• _YOUR OBJECTIVE_: Filter the records below and copy every line containing the word "that".

• _DATA EXTRACTS_:

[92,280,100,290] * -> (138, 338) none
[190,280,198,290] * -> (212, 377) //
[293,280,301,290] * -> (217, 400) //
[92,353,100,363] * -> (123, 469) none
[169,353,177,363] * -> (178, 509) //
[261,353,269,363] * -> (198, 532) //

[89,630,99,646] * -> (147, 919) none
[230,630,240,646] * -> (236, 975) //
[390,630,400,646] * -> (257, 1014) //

--

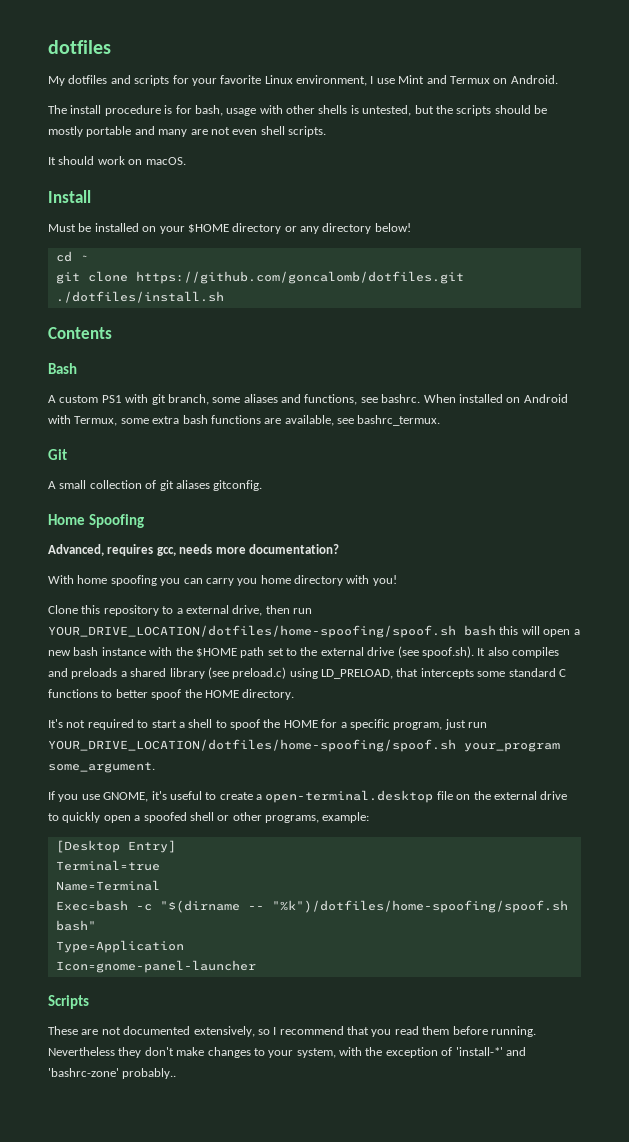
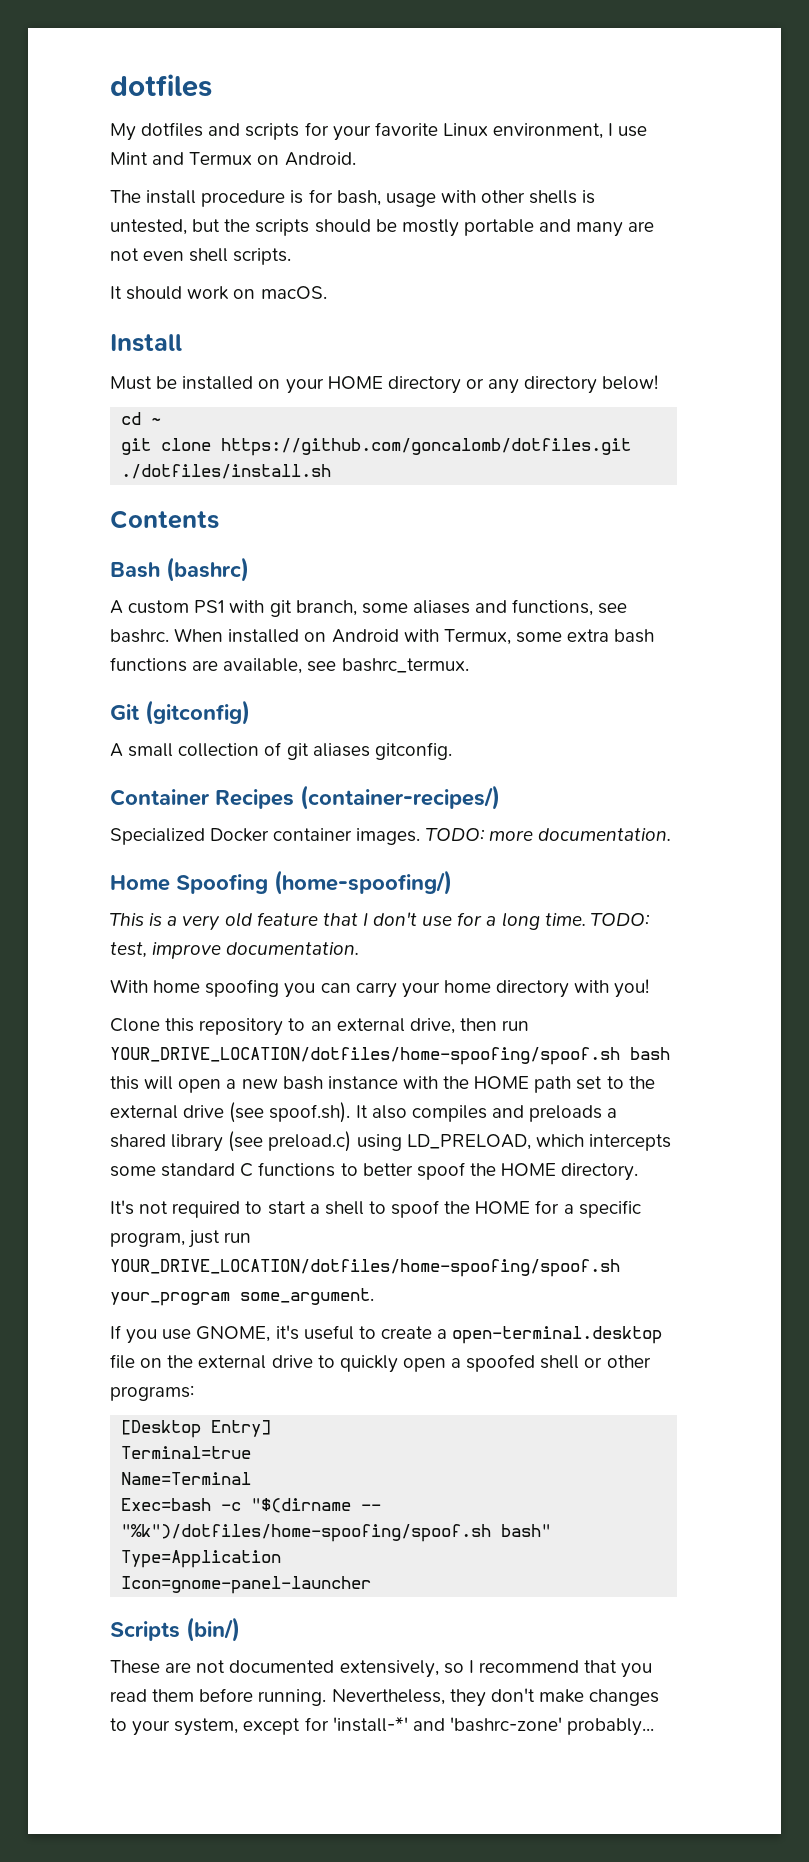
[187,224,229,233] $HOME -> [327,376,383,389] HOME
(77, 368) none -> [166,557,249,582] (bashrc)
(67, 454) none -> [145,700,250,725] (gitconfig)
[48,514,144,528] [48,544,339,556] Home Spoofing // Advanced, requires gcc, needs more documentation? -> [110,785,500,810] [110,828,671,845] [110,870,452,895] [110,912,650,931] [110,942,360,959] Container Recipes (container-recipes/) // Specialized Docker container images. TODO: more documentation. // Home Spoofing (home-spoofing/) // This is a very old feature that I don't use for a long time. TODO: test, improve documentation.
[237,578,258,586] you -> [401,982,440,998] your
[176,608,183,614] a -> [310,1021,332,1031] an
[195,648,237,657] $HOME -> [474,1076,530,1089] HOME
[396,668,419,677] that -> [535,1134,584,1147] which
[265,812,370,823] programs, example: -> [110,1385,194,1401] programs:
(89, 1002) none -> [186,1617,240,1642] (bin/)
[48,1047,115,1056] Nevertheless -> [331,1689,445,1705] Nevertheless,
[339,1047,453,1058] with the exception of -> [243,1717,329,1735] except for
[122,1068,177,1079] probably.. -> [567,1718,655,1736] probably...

---

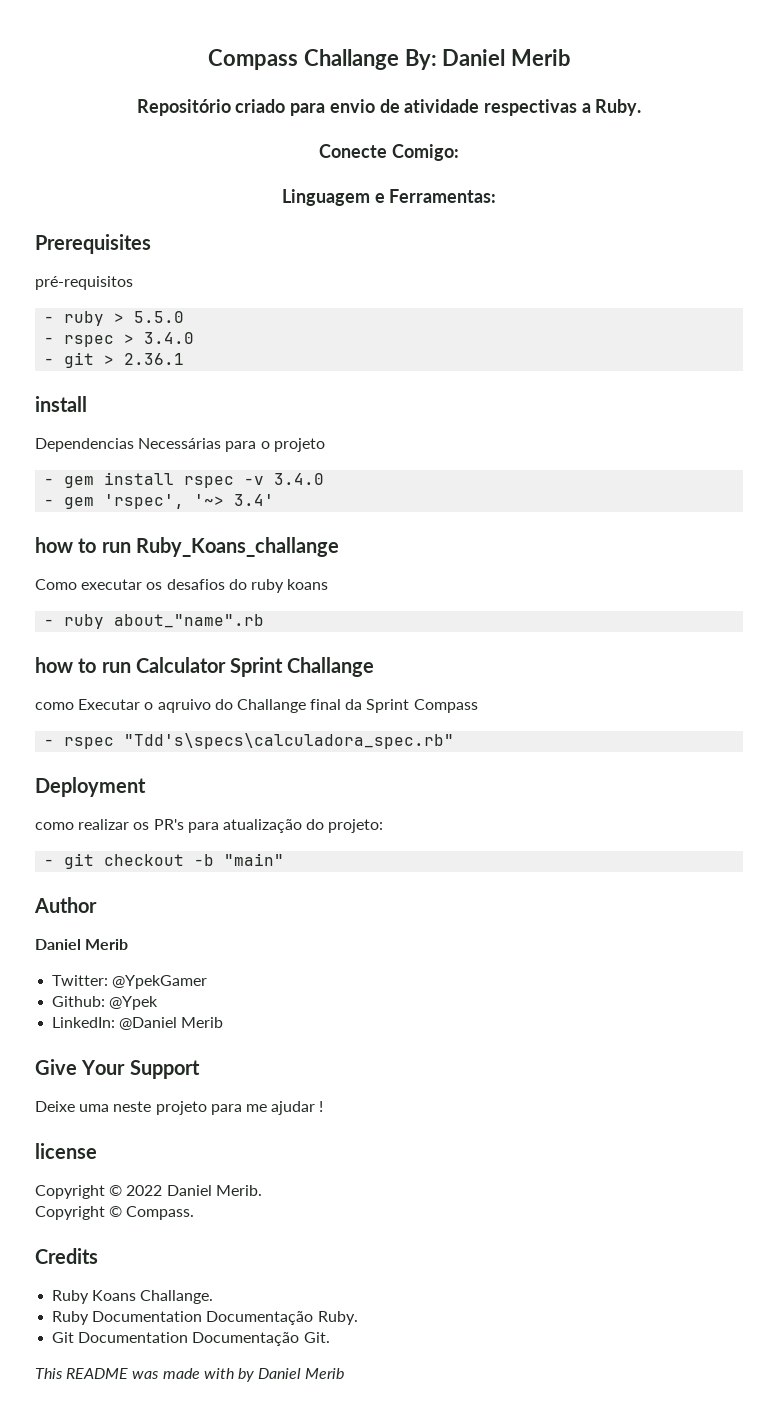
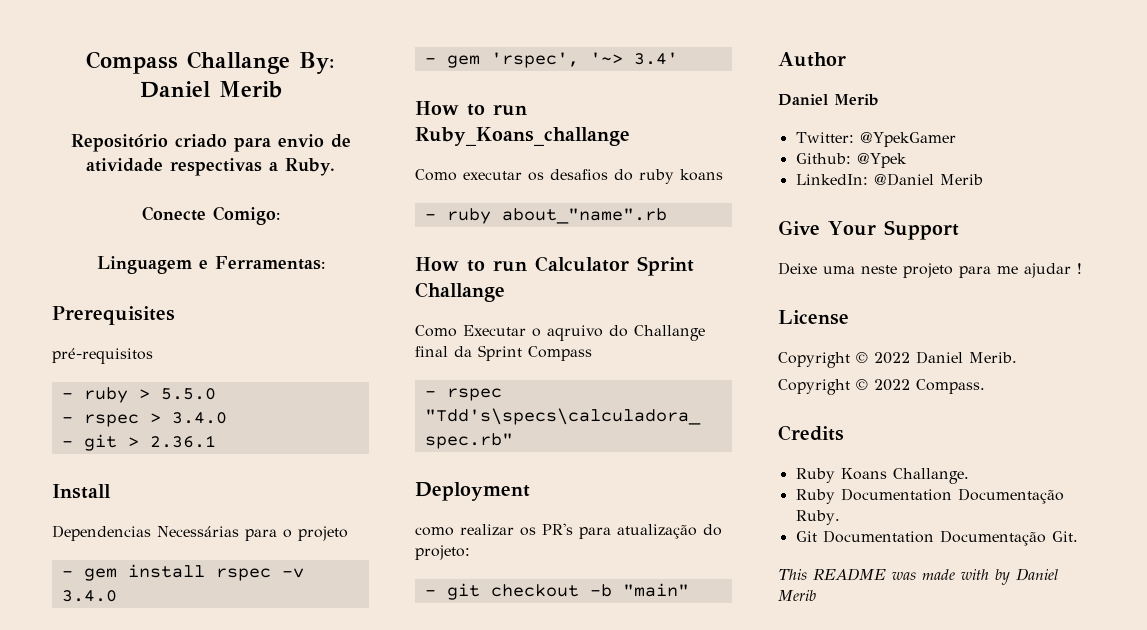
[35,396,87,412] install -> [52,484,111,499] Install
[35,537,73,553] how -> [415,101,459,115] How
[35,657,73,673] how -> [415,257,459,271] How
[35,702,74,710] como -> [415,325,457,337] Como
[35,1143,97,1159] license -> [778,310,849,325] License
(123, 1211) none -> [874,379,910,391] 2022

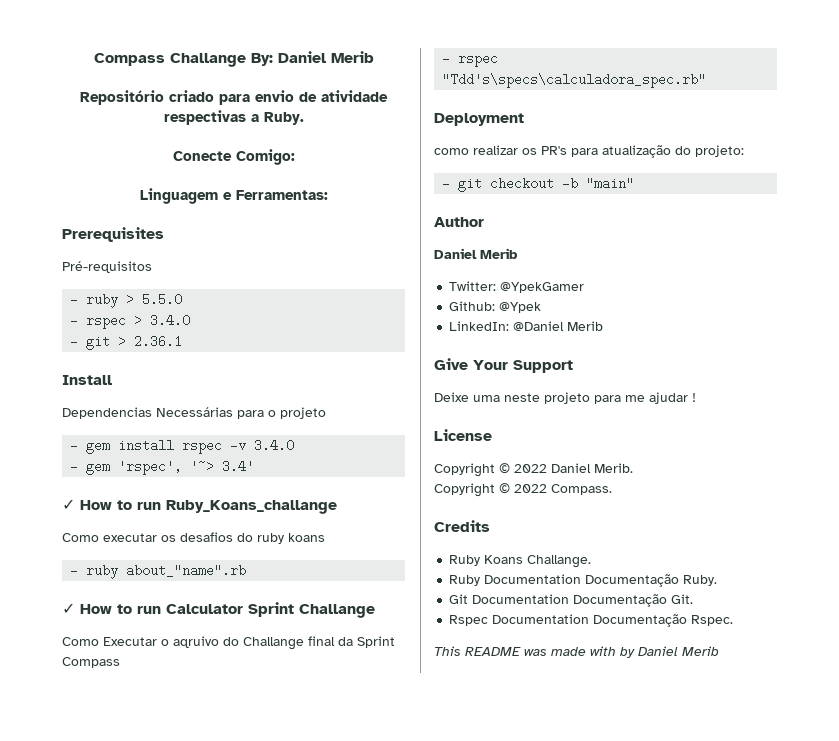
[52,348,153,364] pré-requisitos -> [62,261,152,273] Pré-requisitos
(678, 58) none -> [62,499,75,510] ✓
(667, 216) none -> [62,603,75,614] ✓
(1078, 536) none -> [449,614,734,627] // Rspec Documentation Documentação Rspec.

• _OUTPUT FOR THIS EXERCISE_:
[48,514,144,528] [48,544,339,556] Home Spoofing // Advanced, requires gcc, needs more documentation? -> [110,785,500,810] [110,828,671,845] [110,870,452,895] [110,912,650,931] [110,942,360,959] Container Recipes (container-recipes/) // Specialized Docker container images. TODO: more documentation. // Home Spoofing (home-spoofing/) // This is a very old feature that I don't use for a long time. TODO: test, improve documentation.
[396,668,419,677] that -> [535,1134,584,1147] which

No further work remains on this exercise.